PURPLE GALLINULE, Gallinula Porphyrio, Wils. Amer. Orn., vol. ix. p. 67.
GALLINULA MARTINICA, Bonap. Syn., p. 336.
PURPLE GALLINULE, Nutt. Man., vol. ii. p. 221.
PURPLE GALLINULE, Gallinula martinica, Aud. Orn. Biog., vol. iv. p. 37.
Male, 13 1/2, 21 1/2.
Breeds and resides from Texas to South Carolina. Stragglers are seen as
far as Massachusetts. Up the Mississippi to Memphis. Rather common in
Louisiana and Florida.
Frontal plate blue; bill carmine, tipped with yellow; head, fore part of
neck, and breast, purplish-blue; abdomen and tibial feathers dusky; sides and
lower wing-coverts green; lower tail-coverts white; upper parts
olivaceous-green; sides of neck, and outer part of wings, greenish-blue.
Weight of one individual 7 1/2 oz., of another 8 1/2, both males; of a
fourth 7 oz.; of a fifth 5 1/2; and of a sixth only 4 1/2.
The female is somewhat smaller, but similar to the male, the frontal plate
is less extended, and the tints of the plumage a little less vivid.

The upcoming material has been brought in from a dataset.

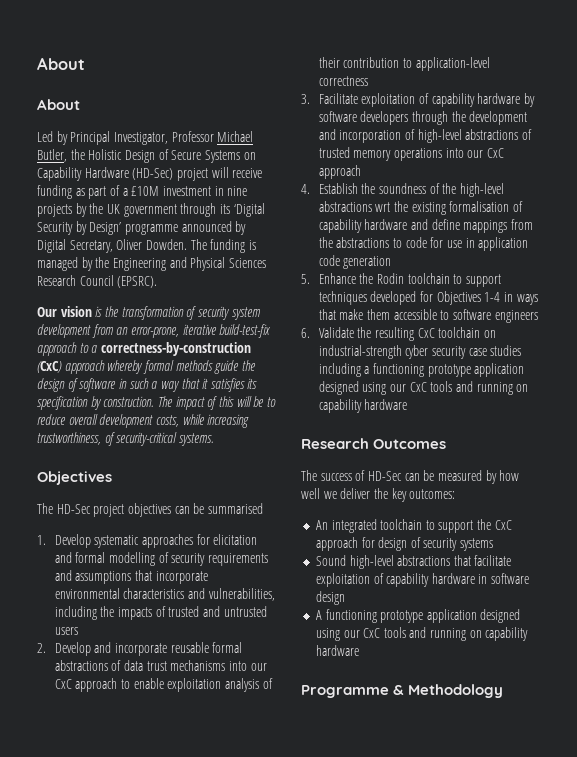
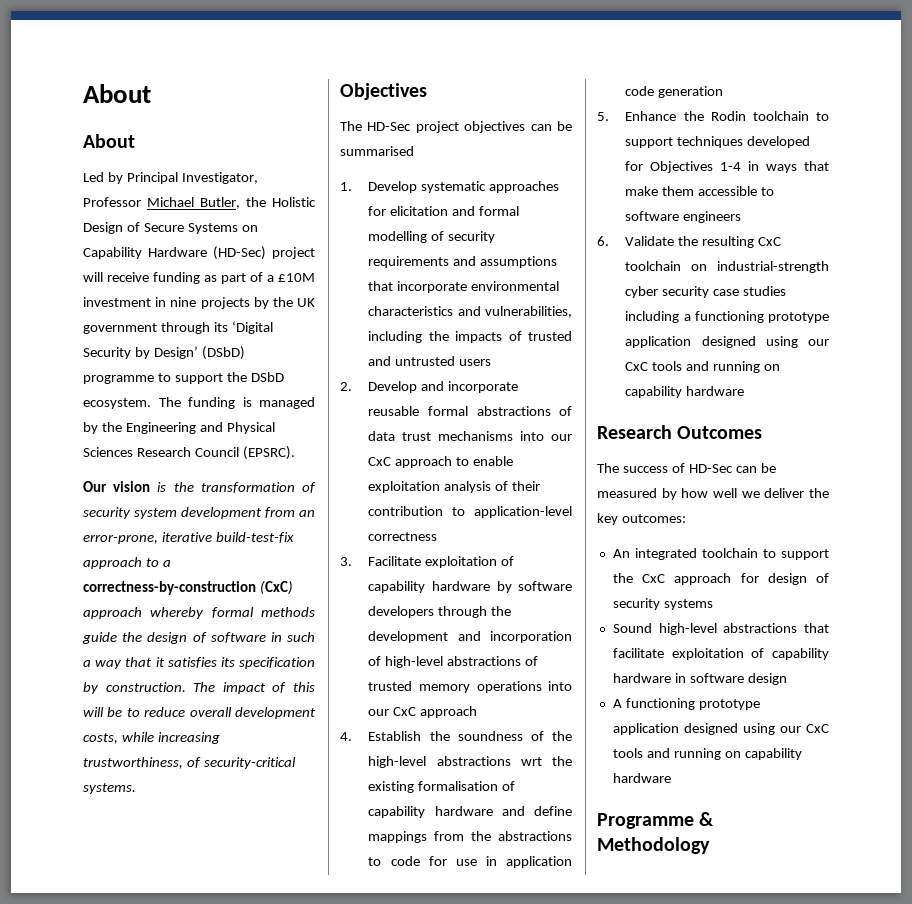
- Led by Principal Investigator, Professor Michael Butler, the Holistic Design of Secure Systems on Capability Hardware (HD-Sec) project will receive funding as part of a £10M investment in nine projects by the UK government through its ‘Digital Security by Design’ programme announced by Digital Secretary, Oliver Dowden.
+ Led by Principal Investigator, Professor Michael Butler, the Holistic Design of Secure Systems on Capability Hardware (HD-Sec) project will receive funding as part of a £10M investment in nine projects by the UK government through its ‘Digital Security by Design’ (DSbD) programme to support the DSbD ecosystem.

The young are at first covered with black down. When fledged they are
olivaceous on the upper parts, dull purple beneath; the bill dull green. After
the first moult, the bill is light carmine, greenish-yellow at the end, the head
dark purple; the plumage coloured as above described, but less brilliant, the
tarsi and toes greenish-yellow.
In a male bird the tongue is 10 twelfths of an inch long, sagittate at the
base, with conical papillae, of which the outer are larger, slightly concave
above, horny towards the end, which is thin, rather obtuse, and lacerated. On
the middle line of the roof of the mouth anteriorly is a row of large blunt
papillae, behind which are two rows; aperture of posterior nares linear.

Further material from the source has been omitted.